Pieter Mulier is the new chief creative officer at Versace, the company announced today. The Belgian designer joins from a successful turn at Alaïa, where he was appointed in 2021, as the first creative director of the house since Azzedine Alaïa’s death in 2017.

Mulier’s appointment will be effective from July 1, 2026. He will report to Versace chairman and Prada Group scion Lorenzo Bertelli.

“When we considered the Versace acquisition, we identified Pieter Mulier as the right person for the brand,” Bertelli said in a statement. “We believe that he can truly unlock Versace’s full potential and that he will be able to engage in a fruitful dialogue with the brand’s strong legacy. We are excited to begin this journey together.”

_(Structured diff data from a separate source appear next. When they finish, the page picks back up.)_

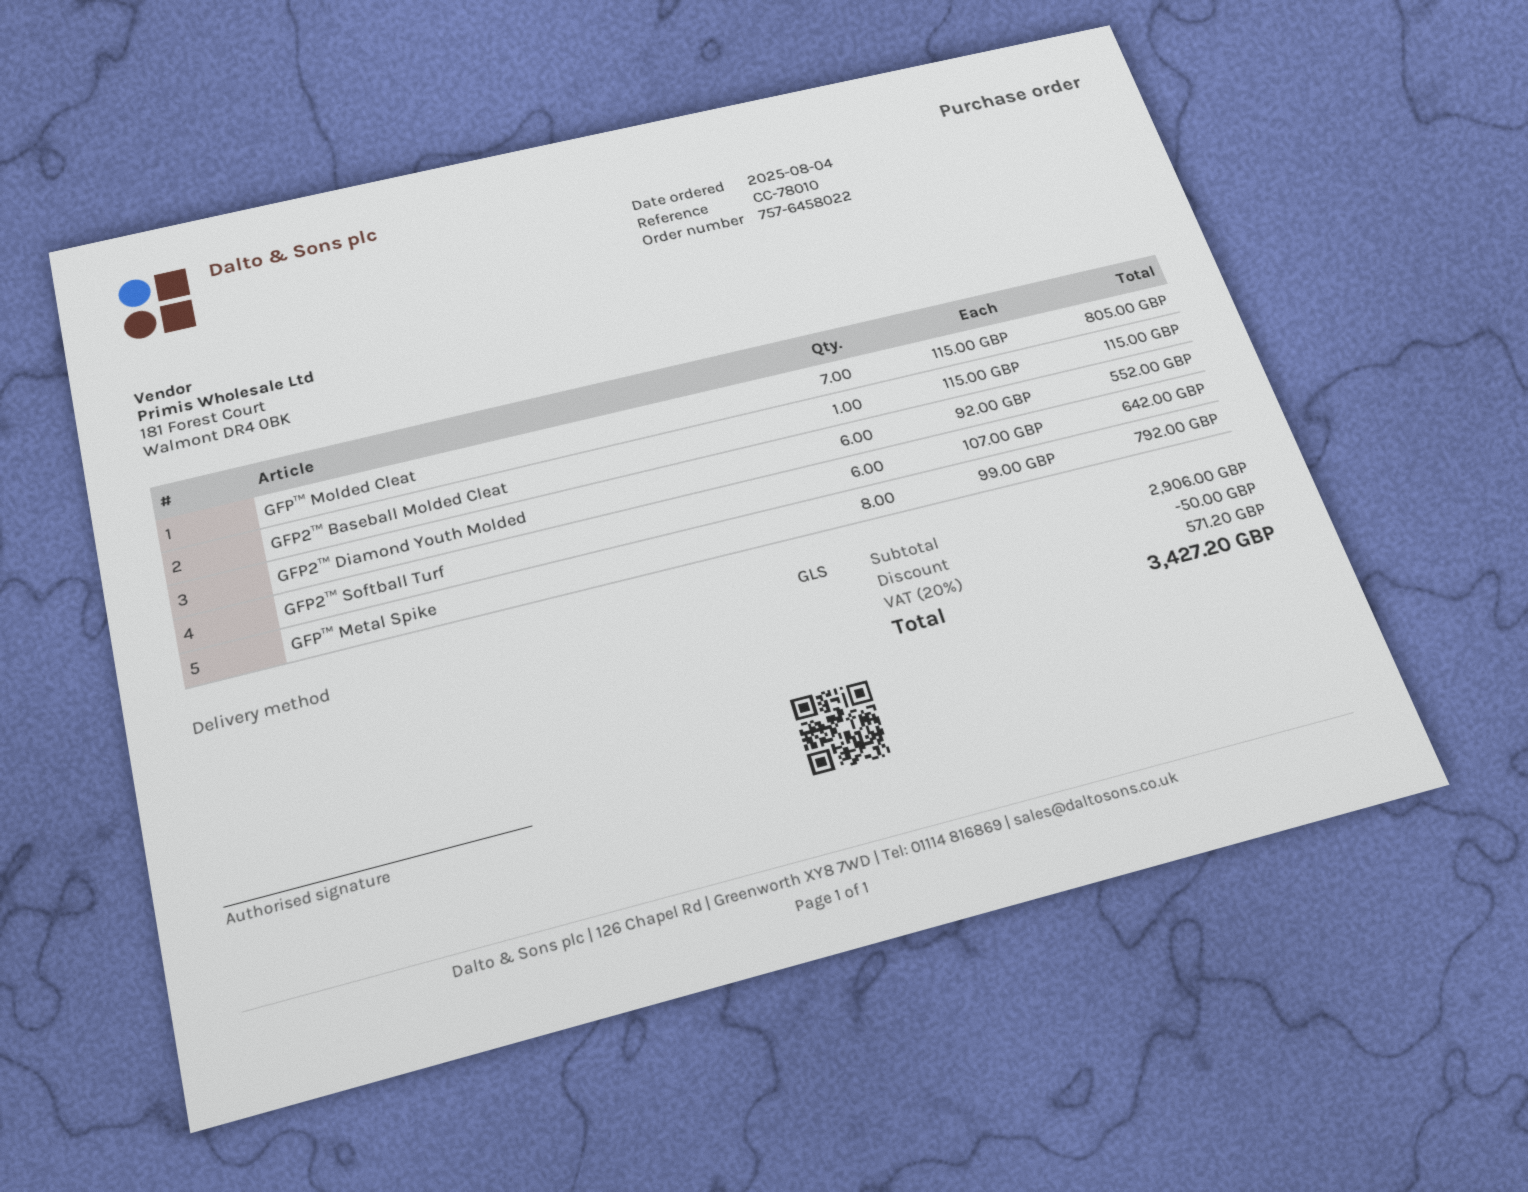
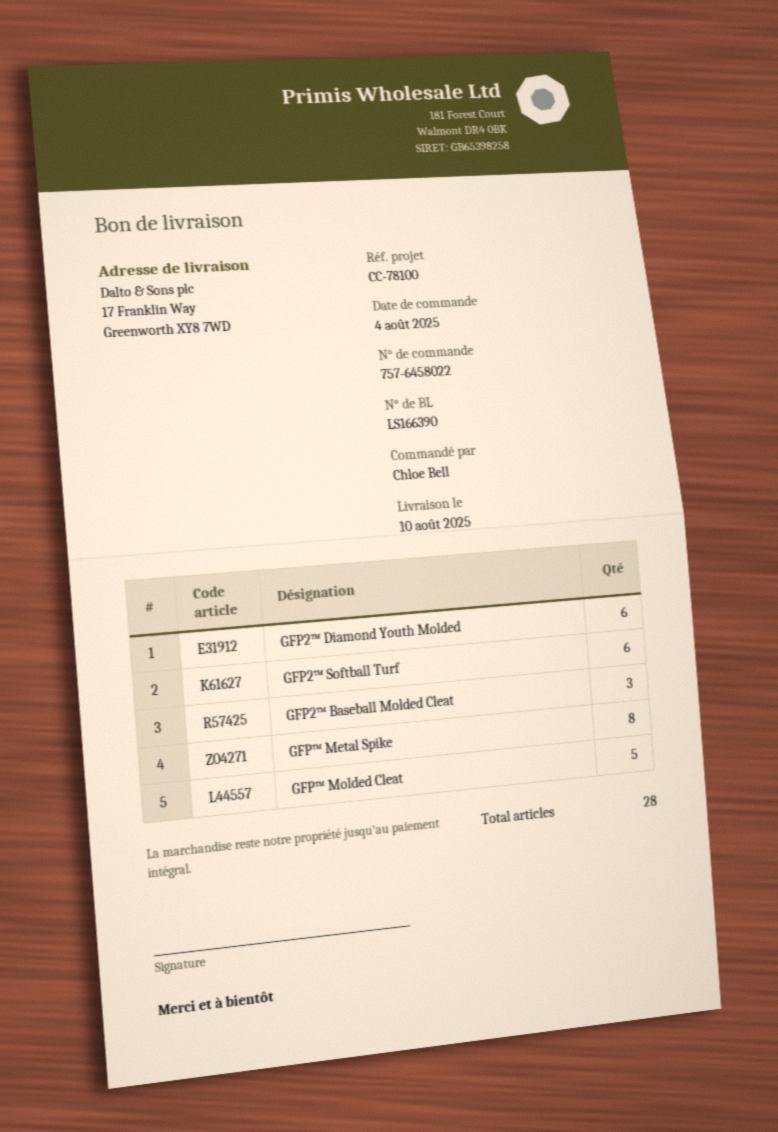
reference: CC-78010 -> CC-78100
GFP™ Molded Cleat: 7 -> 5
GFP2™ Baseball Molded Cleat: 1 -> 3

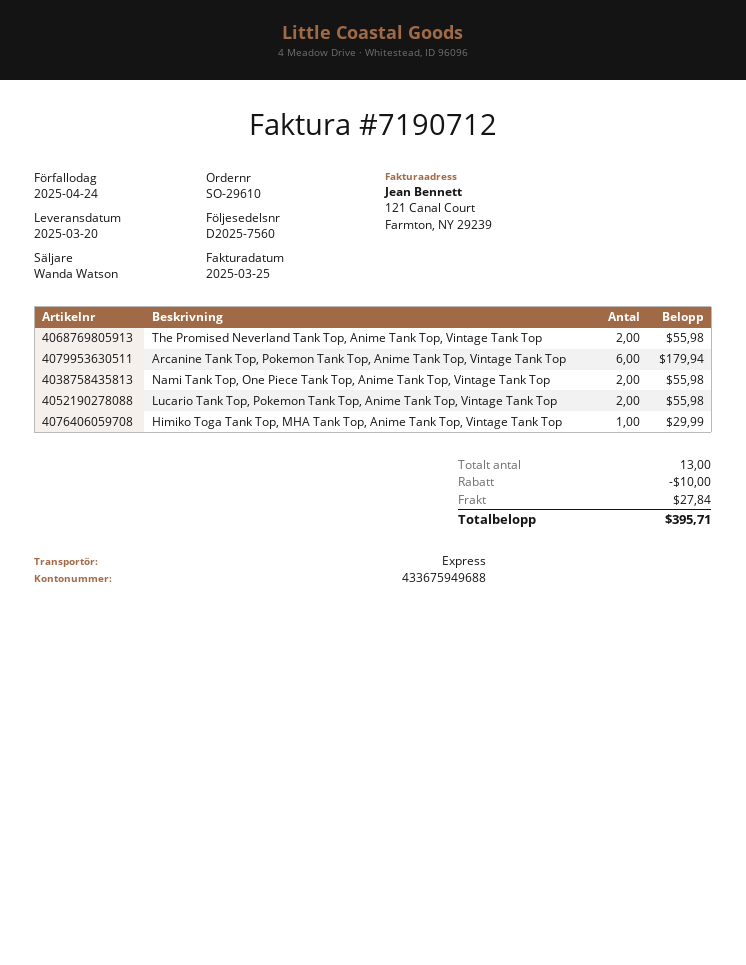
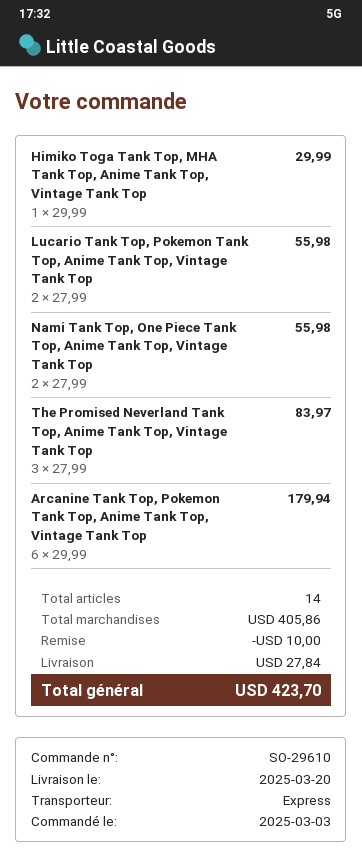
The Promised Neverland Tank Top, Anime Tank Top, Vintage Tank Top: 2 for 55.98 -> 3 for 83.97
total quantity: 13 -> 14
total: 395.71 -> 423.70

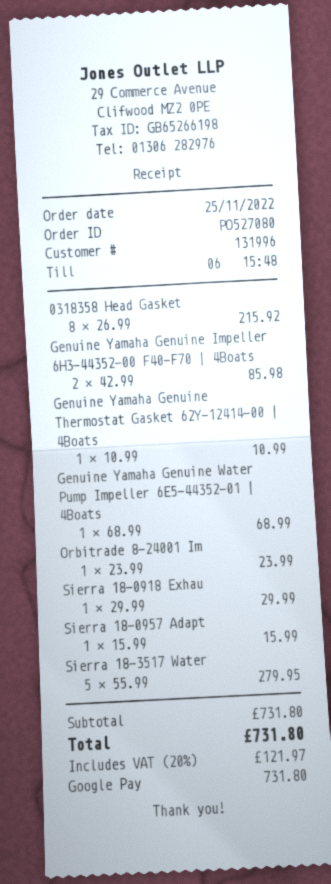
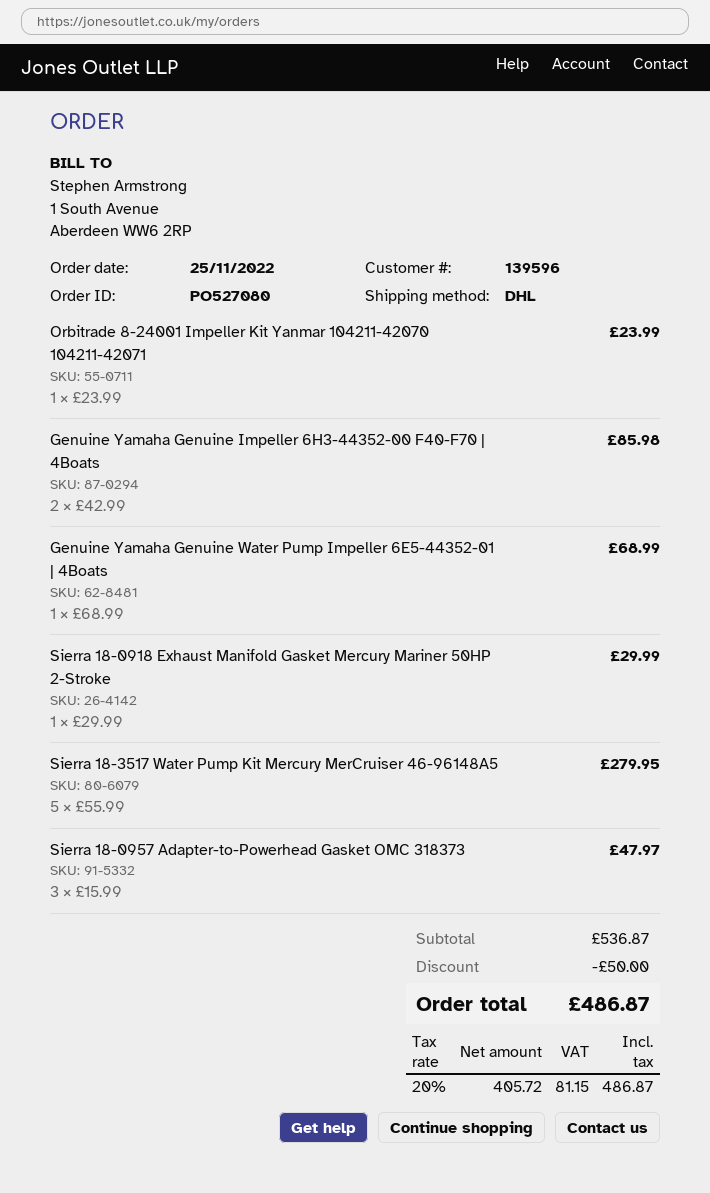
customer number: 131996 -> 139596
0318358 Head Gasket: 8 x 26.99 = 215.92 -> none
Genuine Yamaha Genuine Thermostat Gasket 62Y-12414-00 | 4Boats: 1 x 10.99 = 10.99 -> none
Sierra 18-0957 Adapt: 1 x 15.99 = 15.99 -> 3 x 15.99 = 47.97
subtotal: 731.80 -> 536.87
discount: none -> 50.00
tax: 20% = 121.97 -> 20% = 81.15
total: 731.80 -> 486.87

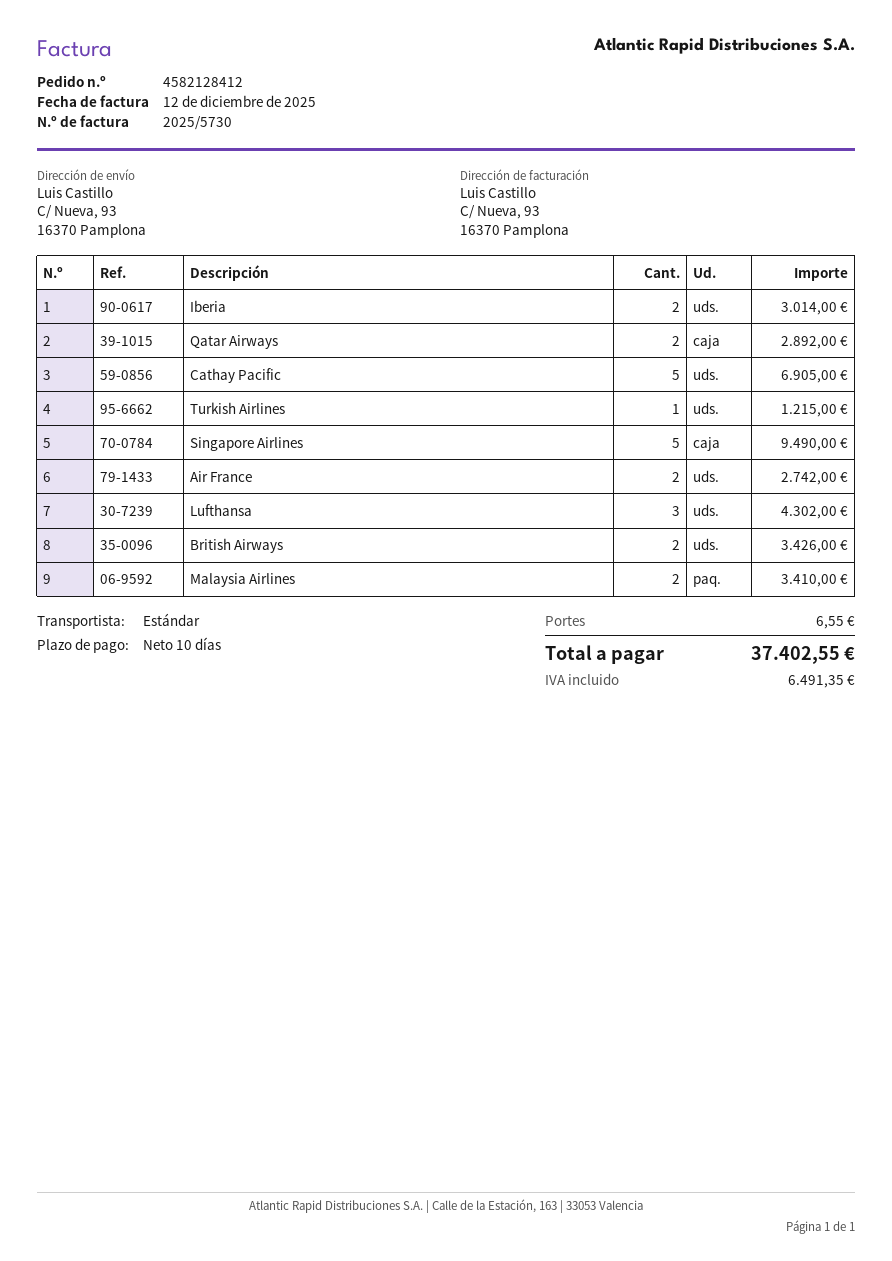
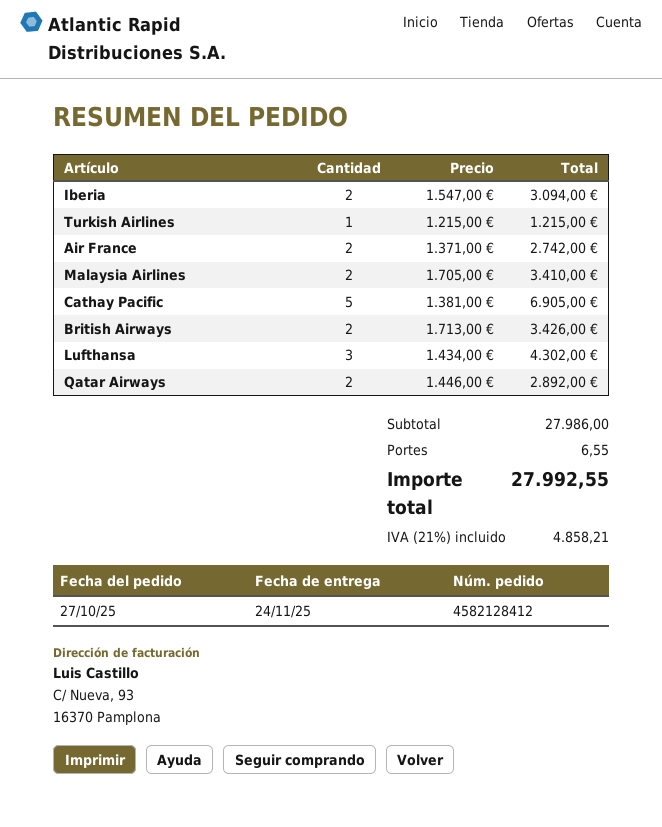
Iberia: 2 for 3014.00 -> 2 for 3094.00
Singapore Airlines: 5 for 9490.00 -> none
tax: 6491.35 -> 4858.21
total: 37402.55 -> 27992.55

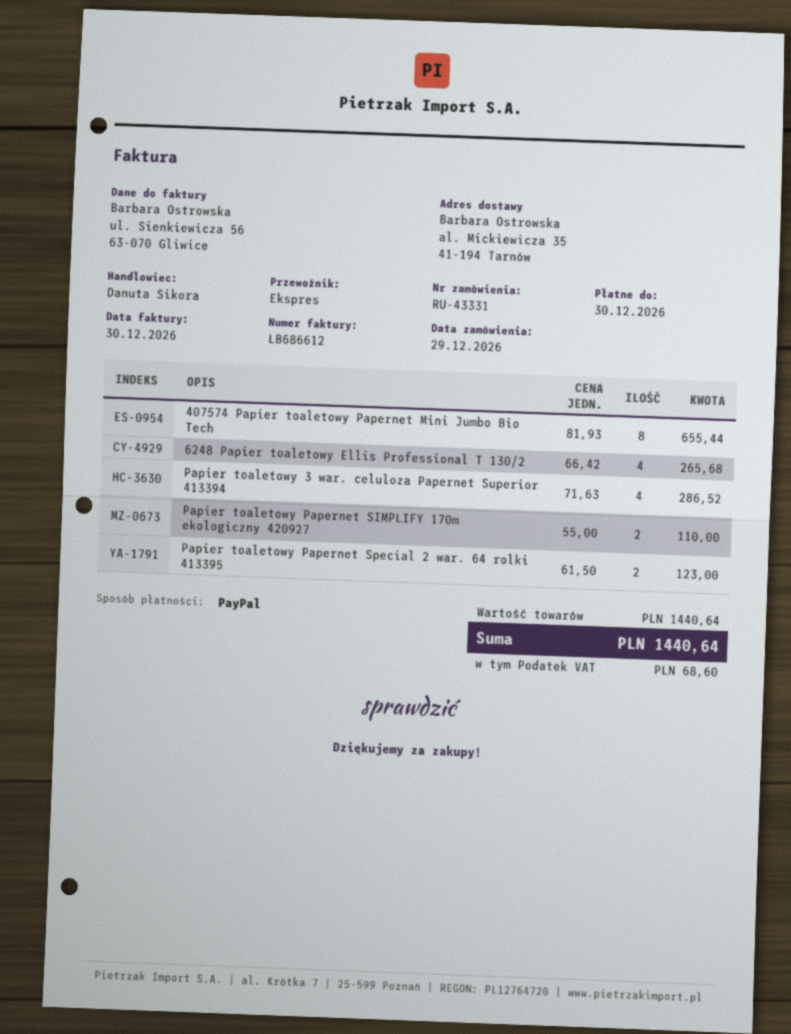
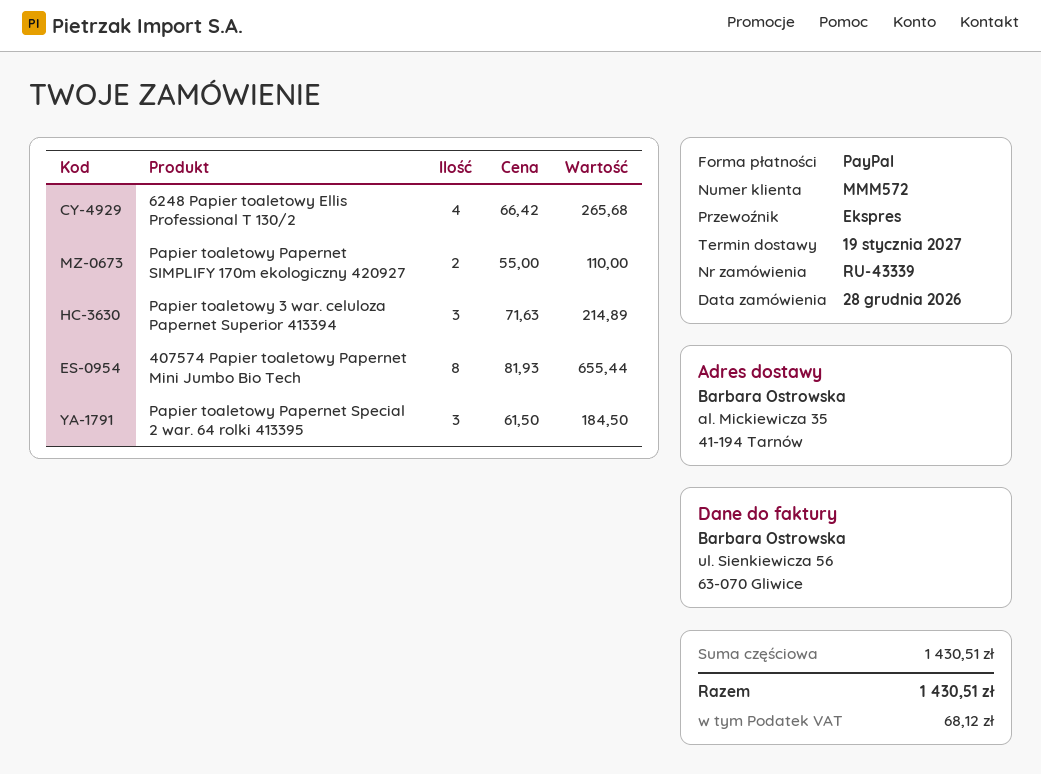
order number: RU-43331 -> RU-43339
order date: 2026-12-29 -> 2026-12-28
Papier toaletowy 3 war. celuloza Papernet Superior 413394: 4 x 71.63 = 286.52 -> 3 x 71.63 = 214.89
Papier toaletowy Papernet Special 2 war. 64 rolki 413395: 2 x 61.50 = 123.00 -> 3 x 61.50 = 184.50
subtotal: 1440.64 -> 1430.51
tax: 68.60 -> 68.12
total: 1440.64 -> 1430.51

Mulier fills a role left vacant by Dario Vitale, whose short-lived tenure as Versace’s creative director ended just after Prada Group’s bid to buy Versace from Capri Holdings was finalized on December 2. Vitale was appointed to the role in March, just before the Prada deal was announced in April. He showed one collection before his departure on December 12.

An architecture graduate from Brussels’s Institut Saint-Luc, Mulier was famously discovered by fellow Belgian designer — and current Prada co-creative director — Raf Simons at a graduate judging in 2003. Mulier cut his teeth at Simons’s own label, before serving as his right-hand across several creative director appointments, including Jil Sander (2005-2012) and Christian Dior (2012-2015). When Simons was hired as chief creative officer at Calvin Klein in 2016, Mulier served as global creative director. With such broad big-brand experience, Mulier may be well equipped to navigate the machinations of Versace and the Prada Group.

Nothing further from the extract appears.